1988年(昭和63年) ベストセラー作家雛
1986年に出版された安部譲二さんの『塀の中の懲りない面々』、1987年に出版された俵万智さんの『サラダ記念日』が共にベストセラーとなり、大きな話題となりました。
『塀の中の懲りない面々』は、安部譲二さんがヤクザとなって刑務所で服役した時の体験を元に描かれています。「懲りない○○」は流行語に選ばれました。
俵万智さんの『サラダ記念日』は、素直な感情を若い感性でつづった短歌集で、現代口語短歌を代表する本となりました。
さて、2006年度はどんな本が売れたのでしょうか。
情報共鳴体TOHANが発表した『2006年 年間ベストセラー』は、
- 『国家の品格』 藤原正彦
- 『ハリーポッターと謎のプリンス』 J.K.ローリング、 松岡佑子 訳
- 『東京タワー オカンとボクと、時々、オトン』 リリー・フランキー
- 『えんぴつで奥の細道』 大迫閑歩 書、 伊藤洋 監修
- 『病気にならない生き方』 新谷弘実
『東京タワー』は、先週から速水もこみちさん主演でドラマが始まりましたね。
ドラマの影響でまた本が売れそうです。
『えんぴつで奥の細道』は、松尾芭蕉の「奥の細道」を鉛筆でなぞって書いていく本です。

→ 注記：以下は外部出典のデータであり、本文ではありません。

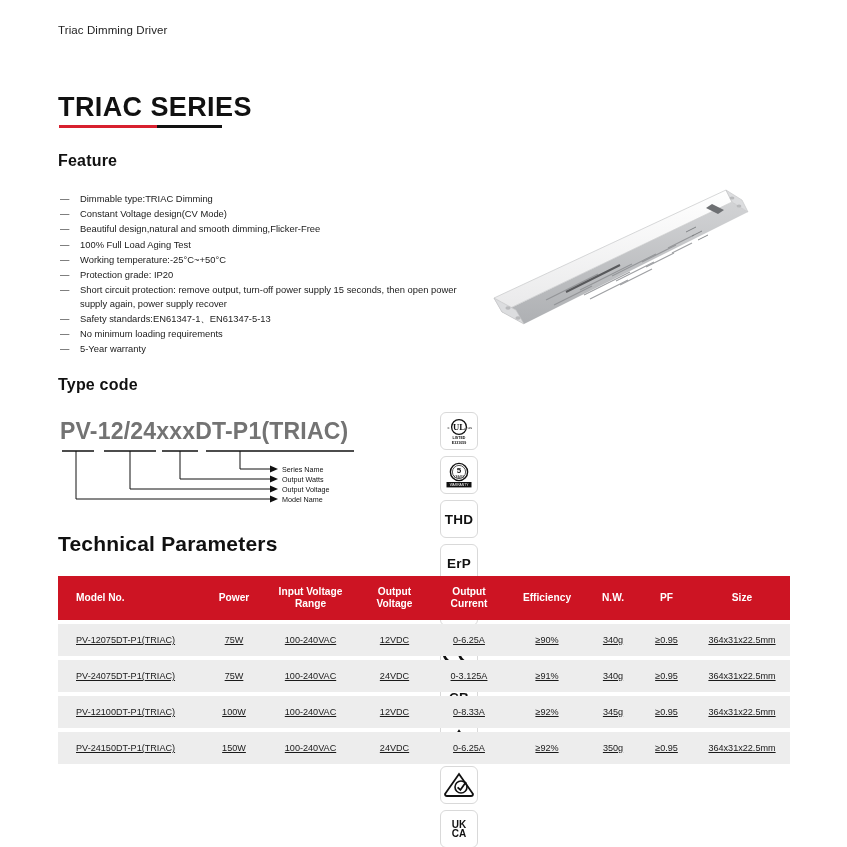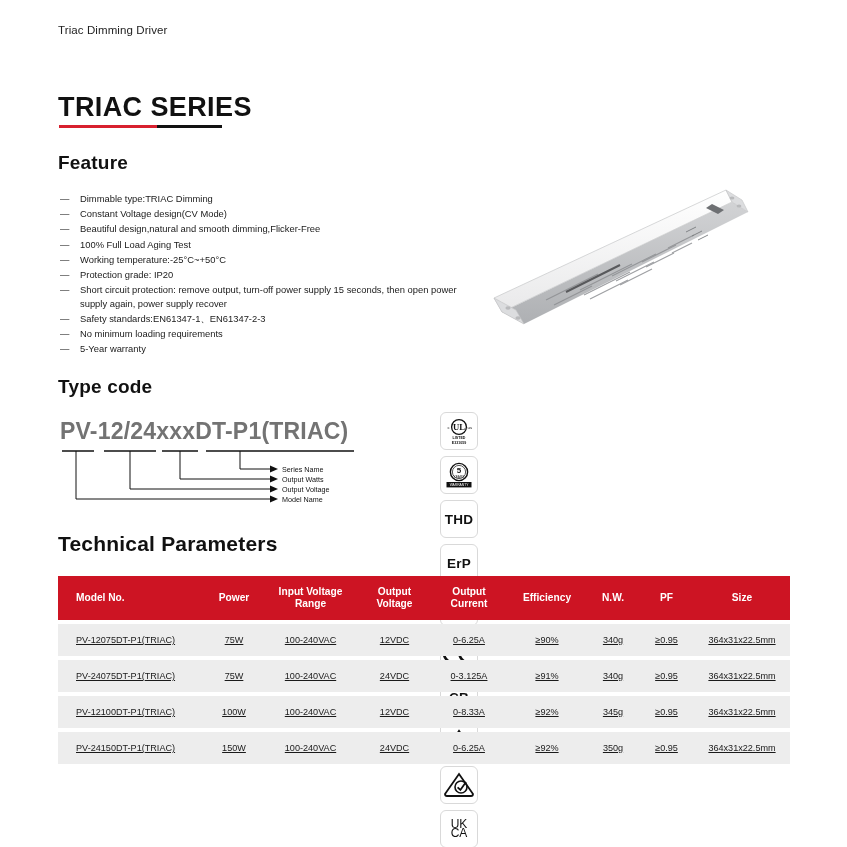--- a/index.html
+++ b/index.html
@@ -34,7 +34,7 @@
   
   .section-heading {
     position: absolute;
-    font-size: 19px; font-weight: bold; color: #111;
+    font-size: 16px; font-weight: bold; color: #111;
     letter-spacing: .2px;
   }
   #feature-heading { left: 58px; top: 152px; }

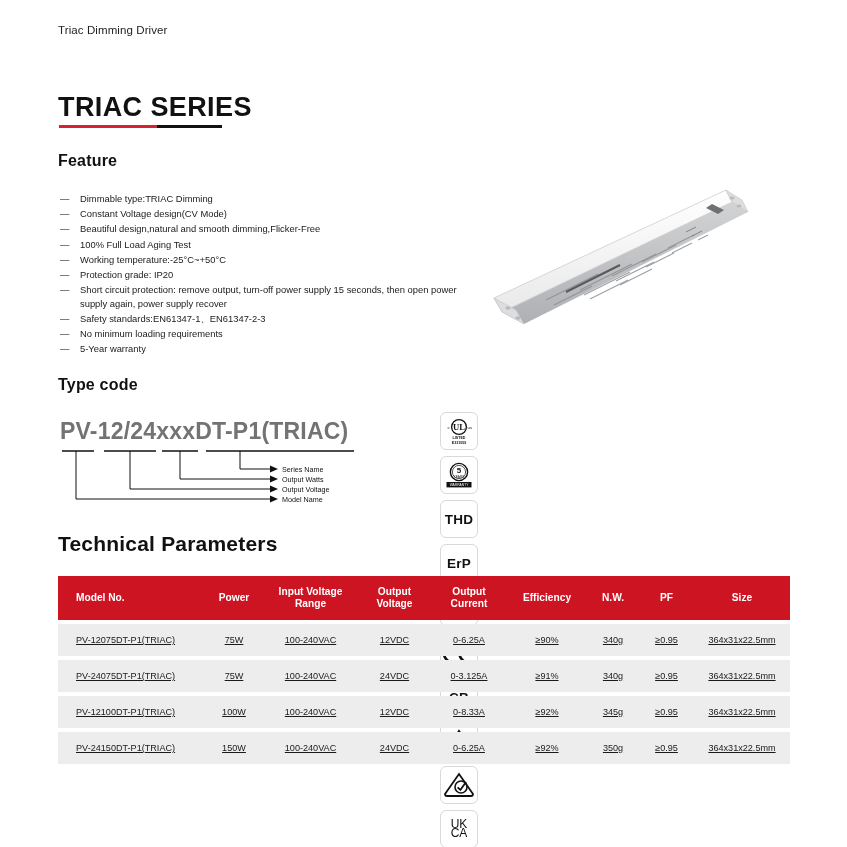--- a/index.html
+++ b/index.html
@@ -170,7 +170,7 @@
     </div>
   <div class="feature-item">
       <span class="feature-dash">—</span>
-      <span class="feature-text">Safety standards:EN61347-1、EN61347-2-3</span>
+      <span class="feature-text">Safety standards:EN61347-1、EN61347-5-13</span>
     </div>
   <div class="feature-item">
       <span class="feature-dash">—</span>

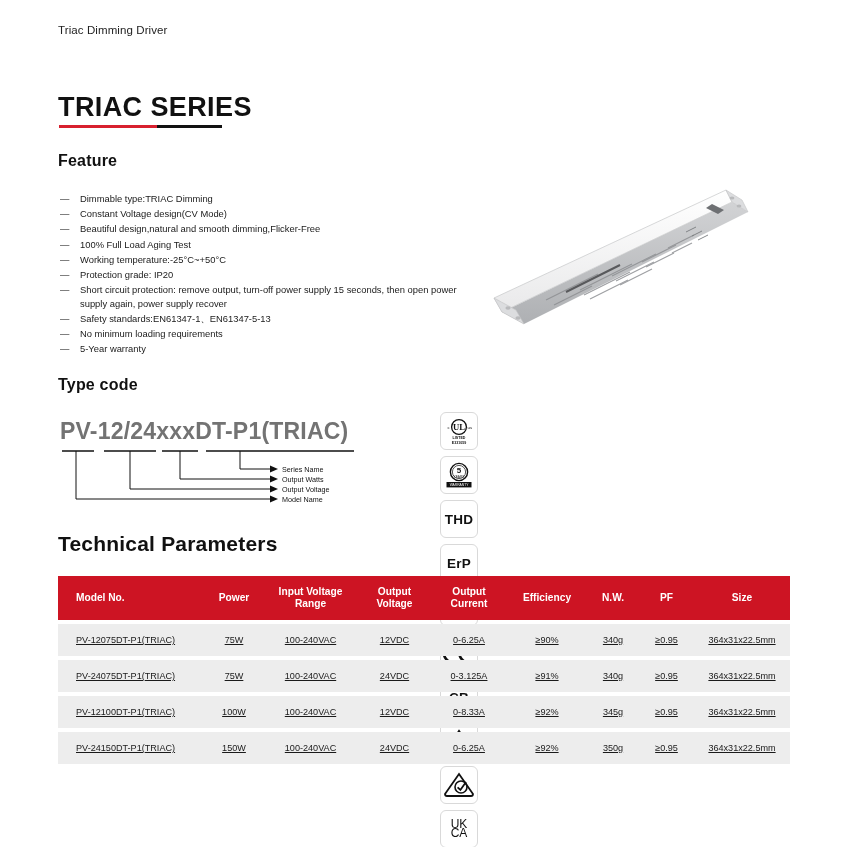--- a/index.html
+++ b/index.html
@@ -83,7 +83,7 @@
     position: relative;
   }
   .badge-txt { font-size: 13.5px; font-weight: bold; color: #111; letter-spacing: .2px; }
-  .badge-ukca { font-size: 12px; font-weight: normal; line-height: 9.5px; text-align: center; color: #111; }
+  .badge-ukca { font-size: 10px; font-weight: bold; line-height: 9.5px; text-align: center; color: #111; }
   .badge-ip { text-align: center; line-height: 1; }
   .badge-ip .ip-top { font-size: 11px; font-weight: bold; display:block; }
   .badge-ip .ip-bar { display:block; height: 1.4px; background: #111; margin: 1.5px 4px; }

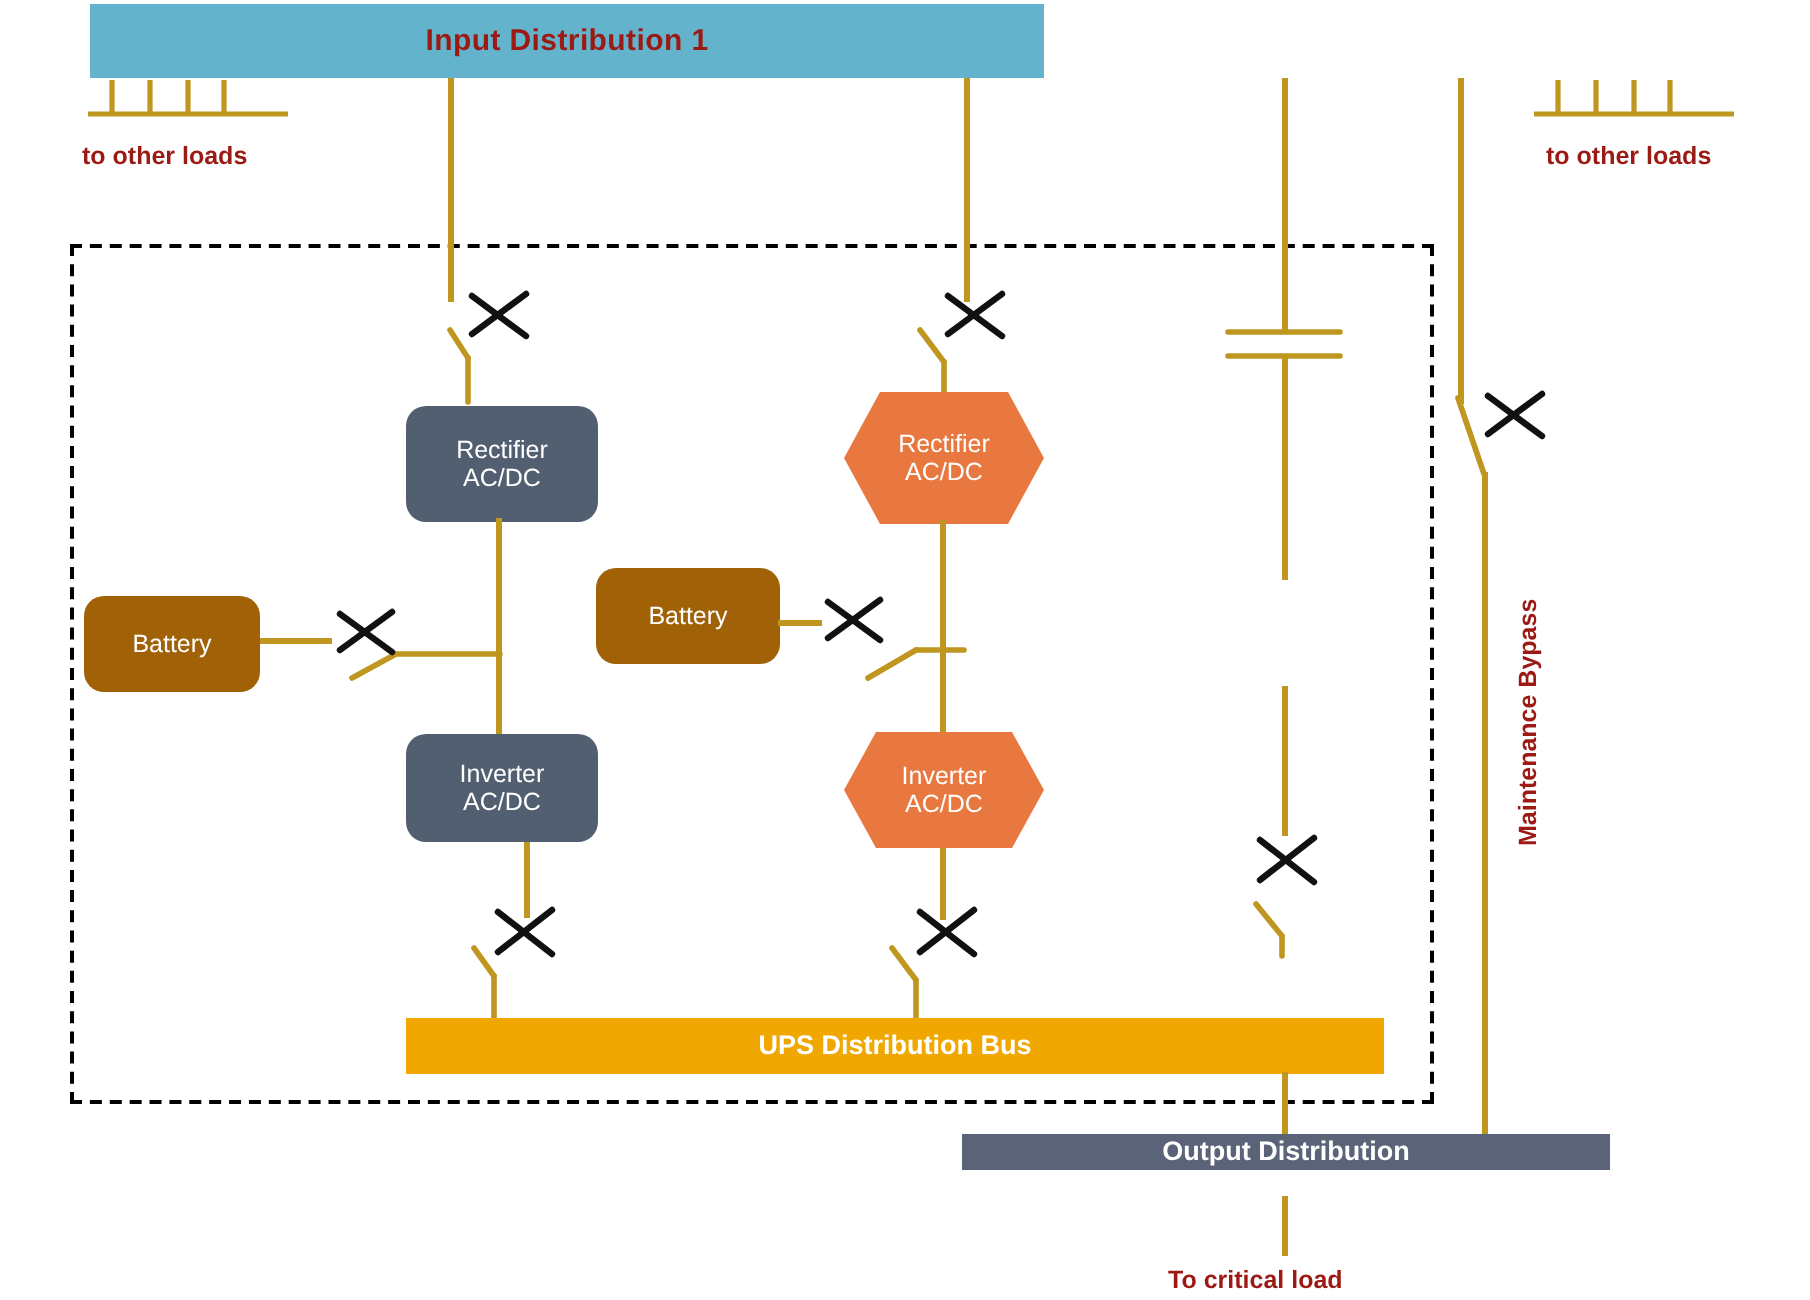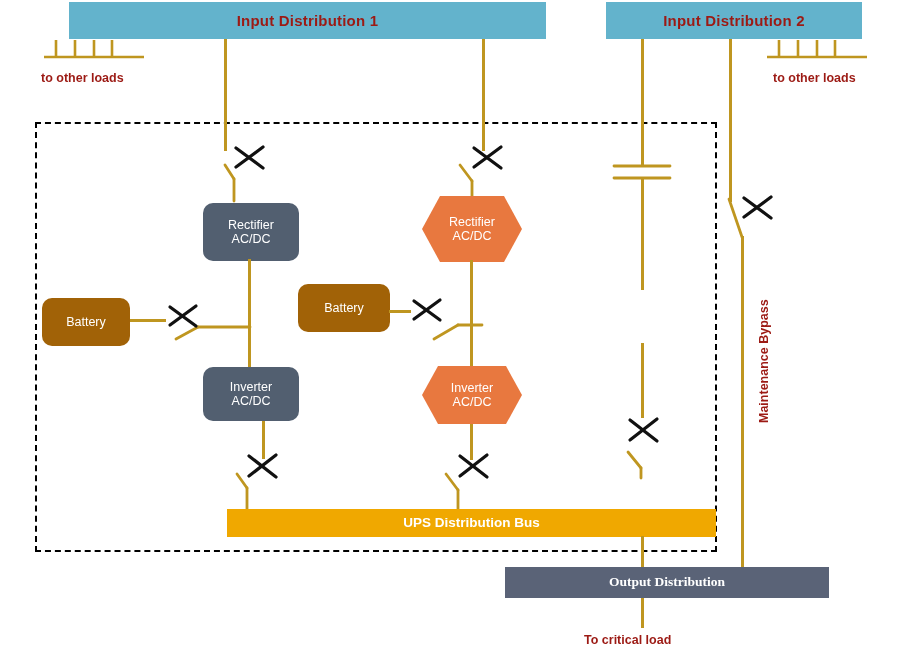--- a/index.html
+++ b/index.html
@@ -18,7 +18,6 @@
     box-sizing:border-box;
     text-align:left;
     line-height:1.05;
-    margin-left:24px;
   }
   .bar-cyan{background:#63b3cc;color:#9c1a14;font-weight:bold;font-size:15px;letter-spacing:.2px;}
   .bar-amber{background:#f0a800;color:#ffffff;font-weight:bold;font-size:13.5px;}

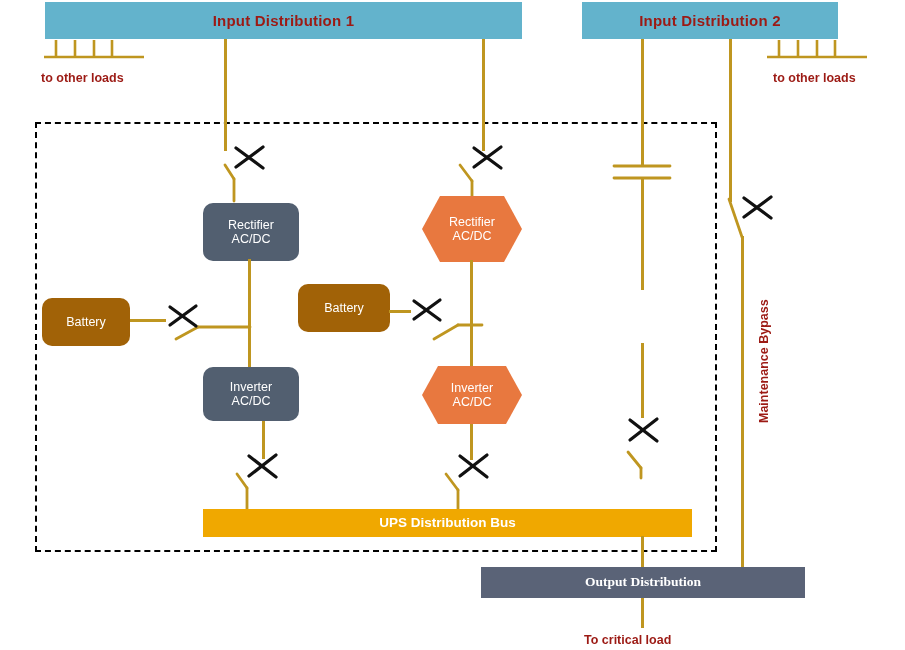--- a/index.html
+++ b/index.html
@@ -89,9 +89,6 @@
     <span>Input Distribution  1</span>
   </div>
 
-  <div class="bar bar-cyan" style="left:582px;top:2px;width:256px;height:37px;">
-    <span>Input  Distribution 2</span>
-  </div>
 
   <div class="comb" style="left:42px;top:39px;">
     <svg width="104" height="22" viewBox="0 0 104 22">

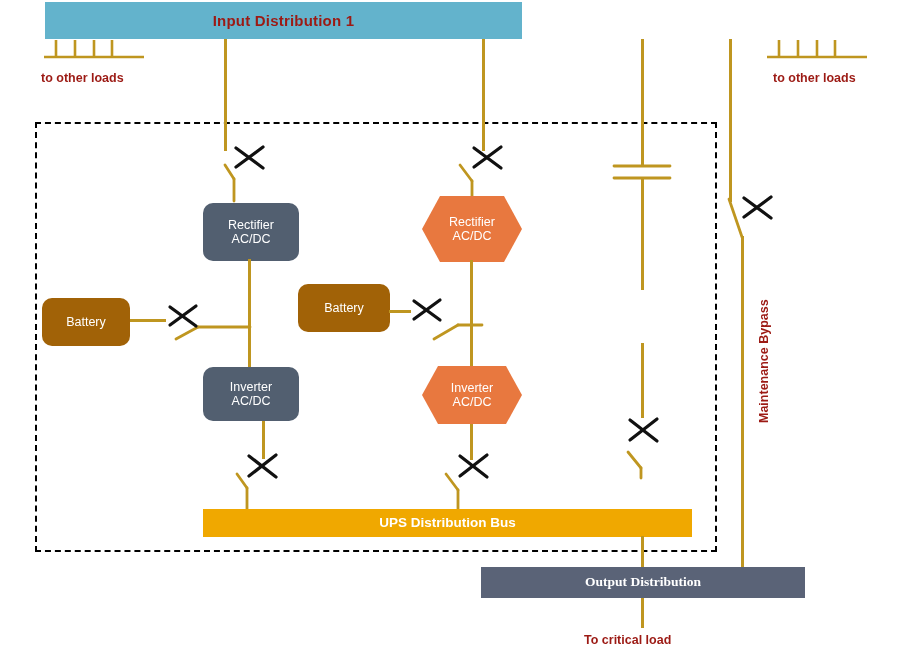--- a/index.html
+++ b/index.html
@@ -282,7 +282,7 @@
 
   <div class="wire vw" style="left:641px;top:536px;height:34px;"></div>
 
-  <div class="bar bar-slate" style="left:481px;top:567px;width:324px;height:31px;font-family:Liberation Serif, serif;">
+  <div class="bar bar-slate" style="left:481px;top:567px;width:324px;height:18px;">
     <span>Output Distribution</span>
   </div>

このような本や、ぬり絵の本が最近大人の間で流行しています。
さらに、任天堂DSの脳トレなど、気軽に知的好奇心を満たすものが流行しています。
この状況を精神科医の香山リカさんは、今月号の「創」で、日本人の知的劣化が進んでいると論じていました。
昔はみんなもう少し難しい本を読んでいたはずなのに、知的好奇心を満たす活動でさえも、楽な方へ楽な方へ流れていってしまっているのだと・・・。
楽に読める携帯小説(携帯を使って書かれた小説、作者は主に女子高生などの若い女性)も流行っていますし、この状況はこれからも進んでいきそうです。
このような知的好奇心を簡単に満たせるものがあるのは、とてもいいことだと思います。
でも、日本の大多数の人がこのようなものを支持しつつあるというのは問題かもしれません。
‘特別’であった簡単に読める本が、主流になってしまうような状況になれば、日本の文化レベルが下がっていくことになりかねないかも・・・。